I am only sorry that I let him live, have let him think for so long that he would go unpunished for his crimes. I should have gone to his house with my husband’s gun the day the Gilbert came back without him.
I am guilty, but only of every breath I could have prevented him from drawing, every moment I let him live after I heard on the street that, far from bringing my husband safely home, he had not even brought his body back to me. He never spoke a word of consolation or regret to me.
For some time now, I have been silent in a silent world, often spoken to but never speaking. I “hear” but nothing touches me. Things that once made sound have for some time made none, though I have never stopped expecting this to change, never stopped anticipating sounds that never came, sounds of collisions, voices, vehicles, the striking of hammers and the blowing of whistles, the sounds of footsteps and the galloping of horses, the shrill pitch of the wind.
It has for long seemed that the world was buried deep in snow or lay submerged beneath the fathoms of a sea that muffled every sound. Perhaps because I have been for so long not quite fully alive I have no fear of death, no feelings at all about it in fact. I will do nothing to hurry near the day of my death but will merely await it with my customary patience.
An inscrutable universe had, by foisting the riddle upon him, offered him the chance to change two lives. The boy knew nothing about it and likely never would if Landish declined him. So Landish decided it was no one’s choice but his.
Birth is a bundle of joy.
Death is a dwindle of joy.
He heard the answer. No impetus, no volition inclined his will towards the boy except the word which, though it woke him, was beyond recall.
He went there early in the morning and brought the boy back to t
he attic. The boy went to sleep in a place he would never see again and woke up in one he had never seen before.
“Welcome to the attic,” Landish said to the face that peered out at him from a bundle of blankets. “It is ever a hovel and no place like home.”
There were two rooms, a kitchen to which the stairs led and a bedroom you could only reach by way of the kitchen; no windows except for a kind of wooden-shuttered porthole in the bedroom. It always seemed like nighttime in the attic, especially in the kitchen, where the lamps were lit at noon the same as they were long after sunset.
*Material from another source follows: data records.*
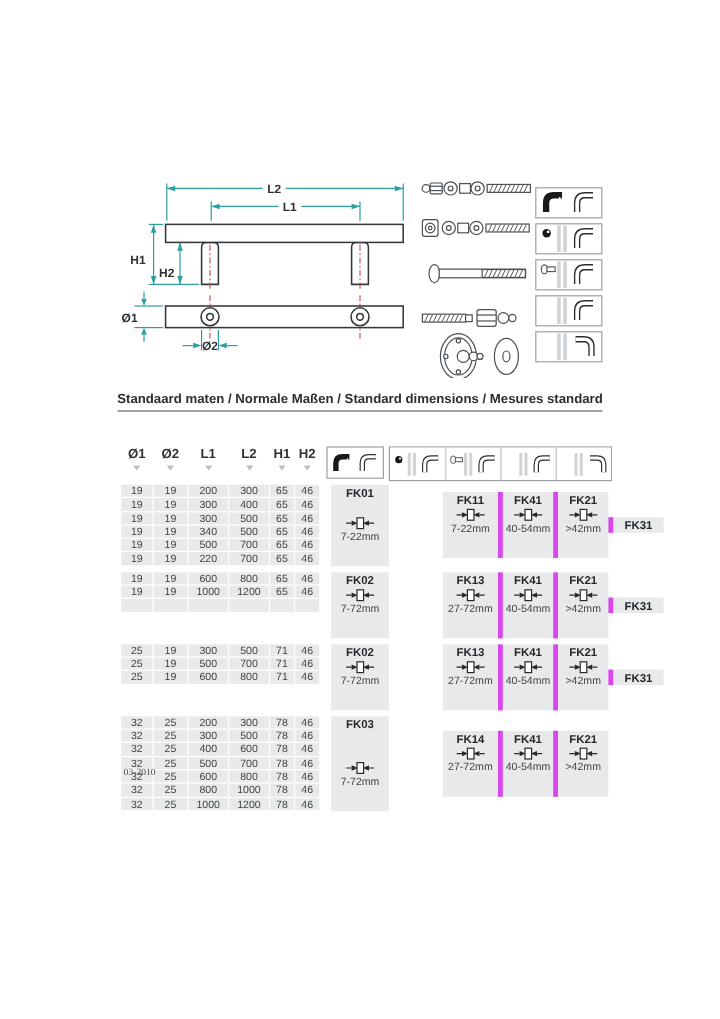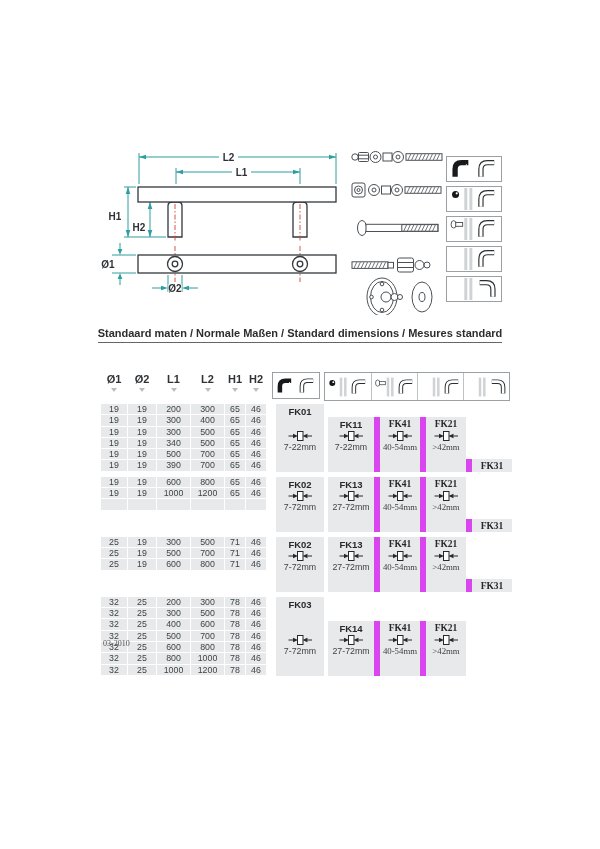"FK11" .fkrest { align-items: flex-end -> center; margin-left: none -> 41px }
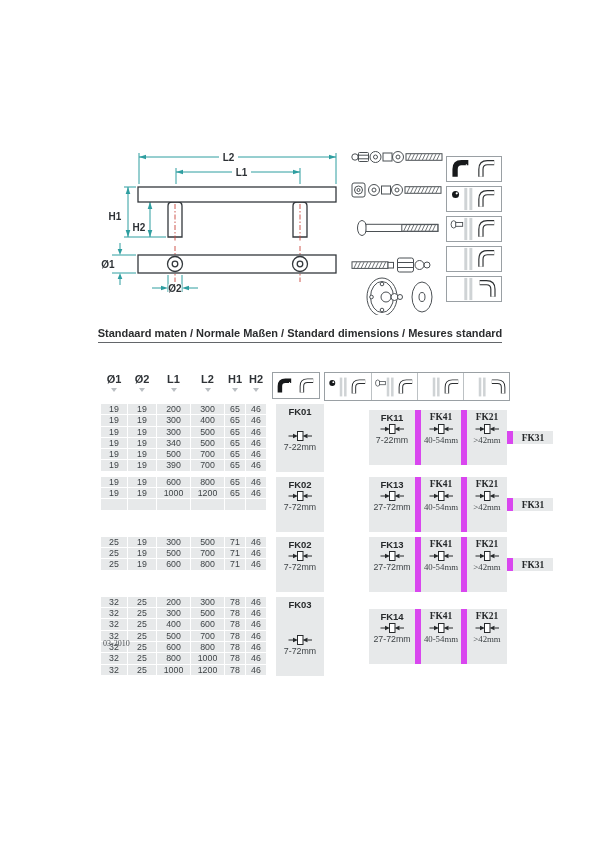"FK41" .fkrest .fk + .fk { border-left: 6px solid #d946ef -> 4px solid #d946ef; font-family: Liberation Serif, serif -> none }
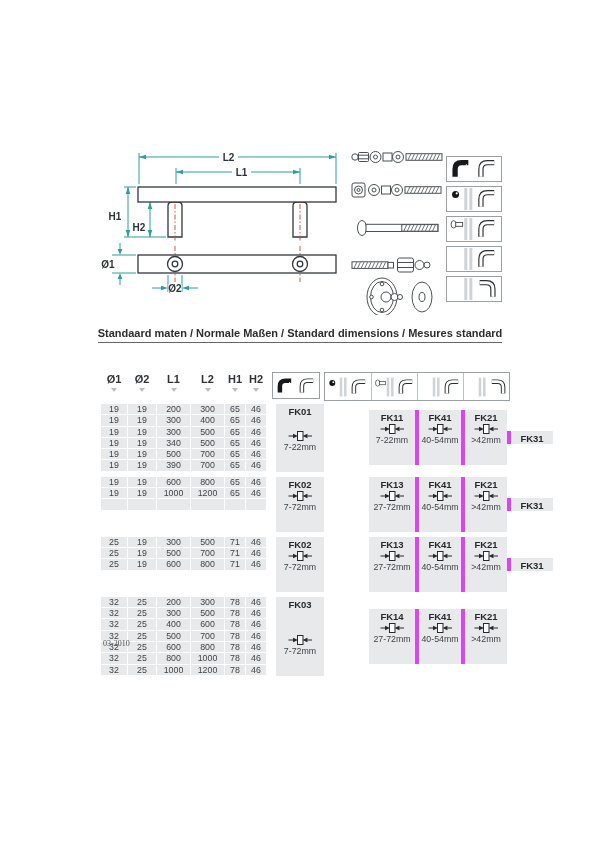"390" div.cell { text: 390 -> 220 }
There was a black iron stove with a single damper so Landish could heat only one pot at a time; a wooden table that wobbled no matter what you put beneath its legs; two wooden chairs whose legs were enwrapped with reams of twine; a sink with a long faucet that at one end looped like a cane. Ice-cold water dripped unceasingly from it and barely reached a trickle when you turned the tap.
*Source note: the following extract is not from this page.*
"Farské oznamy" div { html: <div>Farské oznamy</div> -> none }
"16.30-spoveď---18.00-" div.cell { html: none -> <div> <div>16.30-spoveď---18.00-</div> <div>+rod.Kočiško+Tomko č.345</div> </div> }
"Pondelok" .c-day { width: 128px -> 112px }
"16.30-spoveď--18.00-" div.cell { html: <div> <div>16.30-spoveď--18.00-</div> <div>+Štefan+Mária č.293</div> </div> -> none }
The attic in the summer was so hot you couldn’t breathe, and the wind in the winter blew right through the walls. The candles flickered when it gusted and guttered when it roared and you could catch your death unless you slept with your head beneath the blankets.
The boy’s name was Deacon. They had told him so at the orphanage and said they couldn’t account for the coincidence, the boy having the same name as their institution. Deacon’s father was known in St. John’s as “Carson of the Gilbert,” legendary for his heroism and the manner of his death.